Imus, as just about everyone on the planet knows, lost his CBS Radio and MSNBC simulcast earlier this year. He casually referred to Rutgers University's women's basketball team as "nappy headed hos." Months later, Citadel Broadcasting's radio outlet WABC New York has signed him up for a new show scheduled to debut on Dec. 3.


That's show biz. For shock jocks, an edgy, in-yo'-face brand of broadcasting that Imus helped to pioneer, getting fired from time to time only enhances one's street cred.


No so for the Dog. A&E suspended production on Chapman's popular "Dog the Bounty Hunter" pseudo-documentary series after his son Tucker sold an embarrassing tape of his dad on the telephone to the National Enquirer for cash. Ah, kids.


Chapman can be heard on the tape urging his son, Tucker, to end his relationship with his black girlfriend, Monique Shinnery. The professional bounty hunter can be heard referring to her as a "whore" and with the N-word accompanied by a modifying verb that is inappropriate for family newspapers.


With his TV future hanging in the balance, Dog embarked on what has now become a familiar ritual for Imus, Michael "Kramer" Richards, Doug "Greaseman" Tracht and other celebrities who find themselves in trouble for racial offenses: He contacted the Rev.

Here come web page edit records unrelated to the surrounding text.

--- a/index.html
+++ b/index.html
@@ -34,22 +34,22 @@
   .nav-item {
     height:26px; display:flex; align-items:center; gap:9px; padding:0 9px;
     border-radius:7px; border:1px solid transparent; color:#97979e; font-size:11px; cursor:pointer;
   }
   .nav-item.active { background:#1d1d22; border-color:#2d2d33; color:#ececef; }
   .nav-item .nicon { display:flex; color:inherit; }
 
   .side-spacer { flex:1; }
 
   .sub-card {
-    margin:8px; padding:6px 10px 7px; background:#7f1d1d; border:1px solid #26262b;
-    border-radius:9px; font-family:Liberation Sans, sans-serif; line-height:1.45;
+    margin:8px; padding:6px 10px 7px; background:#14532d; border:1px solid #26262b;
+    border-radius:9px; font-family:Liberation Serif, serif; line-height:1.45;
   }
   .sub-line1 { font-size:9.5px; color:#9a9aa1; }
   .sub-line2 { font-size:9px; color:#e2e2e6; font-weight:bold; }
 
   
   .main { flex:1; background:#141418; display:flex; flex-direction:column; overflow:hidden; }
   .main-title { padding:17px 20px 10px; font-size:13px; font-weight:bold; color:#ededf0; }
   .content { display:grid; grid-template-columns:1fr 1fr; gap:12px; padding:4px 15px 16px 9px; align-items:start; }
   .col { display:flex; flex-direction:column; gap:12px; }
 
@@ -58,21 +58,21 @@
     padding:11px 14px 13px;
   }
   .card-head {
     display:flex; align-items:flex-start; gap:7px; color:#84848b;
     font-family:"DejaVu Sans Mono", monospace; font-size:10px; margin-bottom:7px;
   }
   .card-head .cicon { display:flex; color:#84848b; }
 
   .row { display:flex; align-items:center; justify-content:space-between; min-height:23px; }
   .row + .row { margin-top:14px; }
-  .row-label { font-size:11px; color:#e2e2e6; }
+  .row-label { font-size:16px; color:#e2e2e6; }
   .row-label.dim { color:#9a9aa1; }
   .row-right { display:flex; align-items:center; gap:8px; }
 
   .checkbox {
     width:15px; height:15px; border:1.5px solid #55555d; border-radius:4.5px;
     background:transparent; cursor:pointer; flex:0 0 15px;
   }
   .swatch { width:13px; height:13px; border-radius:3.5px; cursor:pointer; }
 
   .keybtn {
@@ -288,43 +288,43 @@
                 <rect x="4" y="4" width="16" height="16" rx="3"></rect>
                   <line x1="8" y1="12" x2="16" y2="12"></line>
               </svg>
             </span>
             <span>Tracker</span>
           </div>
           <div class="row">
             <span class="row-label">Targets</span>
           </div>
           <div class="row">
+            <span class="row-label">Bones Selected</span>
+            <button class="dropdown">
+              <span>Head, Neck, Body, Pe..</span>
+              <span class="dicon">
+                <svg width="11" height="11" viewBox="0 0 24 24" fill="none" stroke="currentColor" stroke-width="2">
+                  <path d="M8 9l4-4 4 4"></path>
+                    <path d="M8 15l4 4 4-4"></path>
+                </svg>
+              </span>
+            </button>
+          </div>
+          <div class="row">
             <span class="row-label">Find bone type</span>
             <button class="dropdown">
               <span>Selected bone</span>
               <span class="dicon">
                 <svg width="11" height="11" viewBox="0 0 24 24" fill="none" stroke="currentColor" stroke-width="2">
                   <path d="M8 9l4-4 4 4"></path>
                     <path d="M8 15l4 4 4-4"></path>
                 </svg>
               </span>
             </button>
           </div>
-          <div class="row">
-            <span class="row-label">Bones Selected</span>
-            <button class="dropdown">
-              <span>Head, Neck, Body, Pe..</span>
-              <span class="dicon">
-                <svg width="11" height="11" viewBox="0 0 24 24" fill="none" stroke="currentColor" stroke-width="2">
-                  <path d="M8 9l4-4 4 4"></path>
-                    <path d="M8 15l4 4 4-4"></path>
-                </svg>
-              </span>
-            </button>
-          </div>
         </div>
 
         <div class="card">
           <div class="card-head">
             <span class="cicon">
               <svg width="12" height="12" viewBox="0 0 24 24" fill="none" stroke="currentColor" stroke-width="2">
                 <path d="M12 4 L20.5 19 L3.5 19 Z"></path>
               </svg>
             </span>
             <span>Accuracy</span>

Al Sharpton, whom celebrity spin doctors must have on speed-dial these days, right next to the Rev. Jesse Jackson.


Like other TV game shows, the game of "gotcha" to snare celebrities who say something offensive about women or minorities seems to be a growth industry. It is a peculiar sign of America's progress with race relations that today's racial news is so deeply dominated by issues that concern civil rights or racial justice less than they are arguments about etiquette.


This is an age, for example, in which Sen. Joseph Biden of Delaware finds himself in the national doghouse for referring to his fellow Democratic hopeful, Sen. Barack Obama of Illinois, as "clean" and "articulate." The old etiquette might have let the remarks pass as naive condescension by someone who obviously meant well. With today's etiquette, Biden's campaign was viewed widely as sunk before it hardly set sail.

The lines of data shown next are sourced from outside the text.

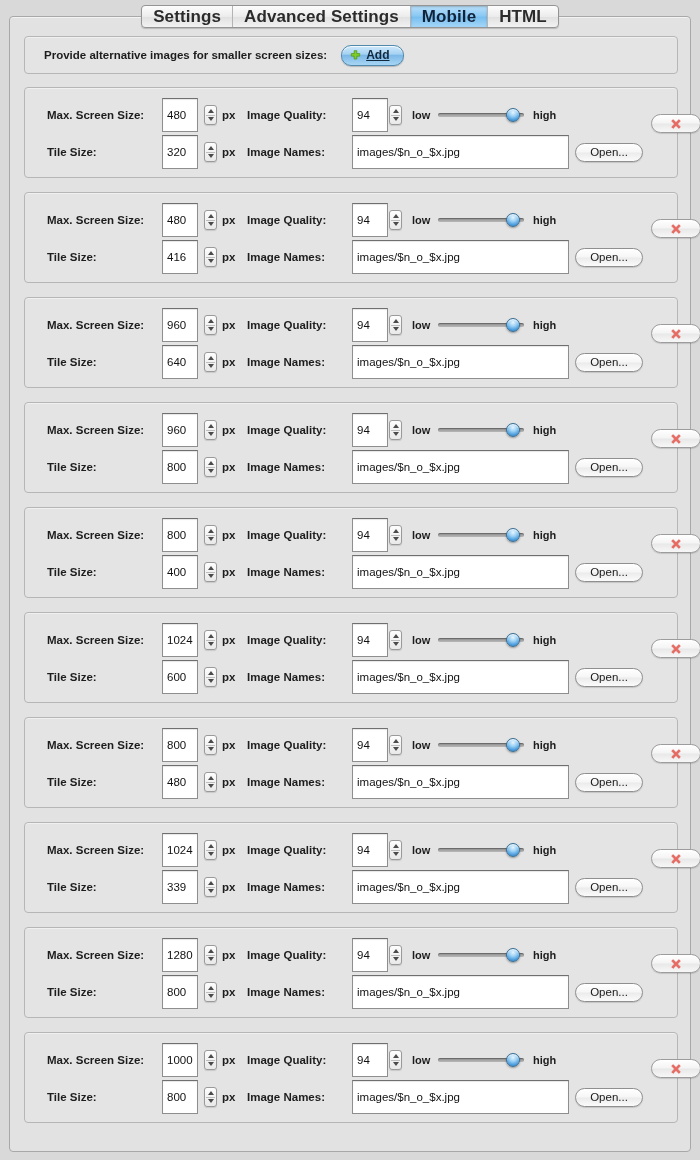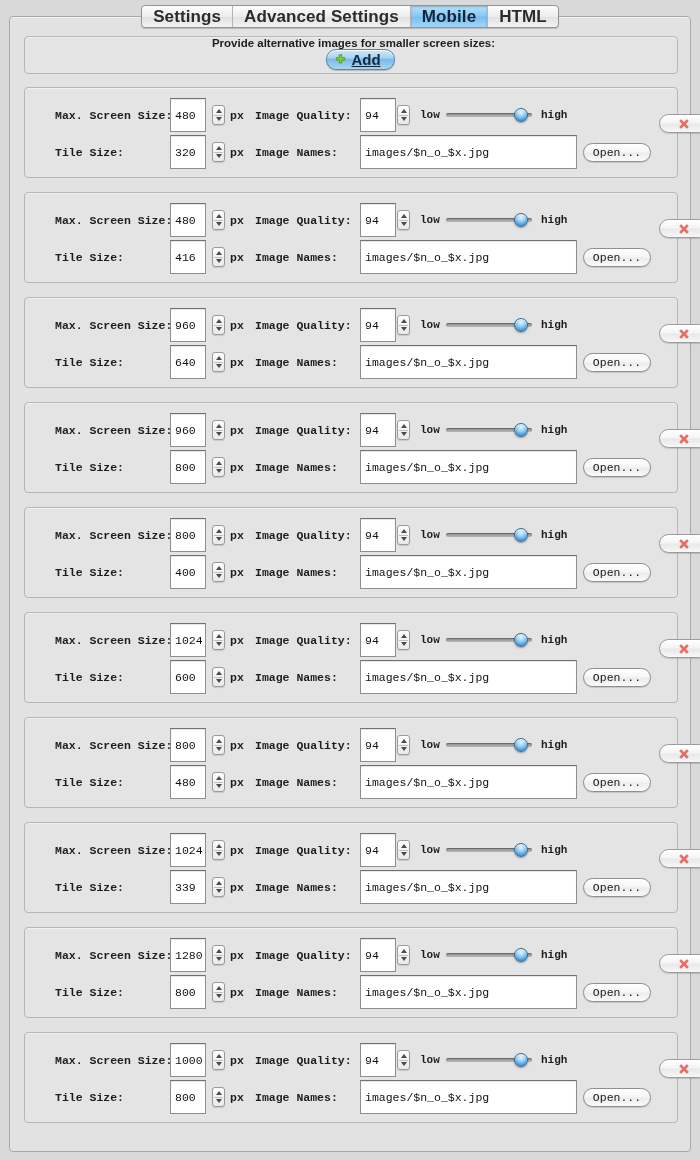--- a/index.html
+++ b/index.html
@@ -82,67 +82,65 @@
     height: 38px;
     border: 1px solid #b6b6b6;
     border-radius: 4px;
     background: #e4e4e4;
     box-sizing: border-box;
     display: flex;
     align-items: center;
     padding-left: 19px;
     margin-bottom: 13px;
     box-shadow: inset 0 1px 0 #f0f0f0;
-    flex-direction: column;
   }
   .header-label {
     font-size: 11.5px;
     font-weight: bold;
     color: #1d1d1d;
     margin-right: 14px;
   }
   .add-btn {
     display: inline-flex;
     align-items: center;
     gap: 5px;
     height: 19px;
     padding: 0 13px 0 8px;
     border: 1px solid #5289ad;
     border-radius: 10px;
     background: linear-gradient(to bottom, #cfe9fb 0%, #a6d2f2 42%, #7db9e8 50%, #a8d6f4 100%);
     box-shadow: inset 0 1px 0 rgba(255,255,255,0.75), 0 1px 1px rgba(0,0,0,0.2);
     cursor: default;
   }
   .add-btn .label {
-    font-size: 15px;
+    font-size: 12px;
     font-weight: bold;
     color: #12293d;
     text-decoration: underline;
   }
   .plus-icon { width: 11px; height: 11px; display:block; }
 
   
   .row-panel {
     height: 91px;
     border: 1px solid #b6b6b6;
     border-radius: 4px;
     background: #e4e4e4;
     box-sizing: border-box;
     position: relative;
     margin-bottom: 14px;
     box-shadow: inset 0 1px 0 #f0f0f0;
   }
   .line {
     position: absolute;
-    left: 12px;
+    left: 4px;
     width: 100%;
     height: 22px;
     display: flex;
     align-items: center;
-    font-family: Liberation Mono, monospace;
   }
   .line.top { top: 16px; }
   .line.bottom { top: 53px; }
 
   .lbl {
     font-size: 11.5px;
     font-weight: bold;
     color: #1d1d1d;
     white-space: nowrap;
   }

As Aldous Huxley wrote in "Brave New World Revisited," his non-fiction sequel to his classic futuristic novel, the civil libertarians and rationalists who are always on alert against tyranny "failed to take into account man's almost infinite appetite for distractions."


As a result, the social critic Neil Postman wrote in his 1985 book, "Amusing Ourselves to Death," we have allowed sports, the news, politics, religion and education become "congenial adjuncts" of the entertainment industry. Today we appear to have added race relations to that list.


As a result we take attention away from other urgent stories that unfortunately cannot be argued as easily or amusingly as Hollywood gossip can.


Compare, for example, the gravity of Dog the Bounty Hunter's vulgarities with that of another breaking news development: A major new study of some 2,300 families finds that, since the civil rights reforms of the 1960s, the nation's income gap between blacks and whites has grown.


According to the study, which was funded and managed by the Pew Charitable Trusts, incomes have increased over the past 30 years among both black and white families, mainly because more women are in the work force. But the increase was greater among whites. One reason for the growing gap: Incomes among black men have actually declined in the past three decades, when adjusted for inflation. They were offset only by gains among black women.


Whether you come at these findings from the political right, the left or the wobbly moderate middle, they call for serious discussion and, one hopes, action. Unfortunately the nation's airtime and talk time is more likely to be taken up with arguments about racial etiquette and which celebrity is the latest to break the rules.


I used to think Americans didn't talk enough about race. I now realize that Americans are delighted to talk about race, if it means they don't have to talk about class. Income inequality isn't as much fun. It's only more important.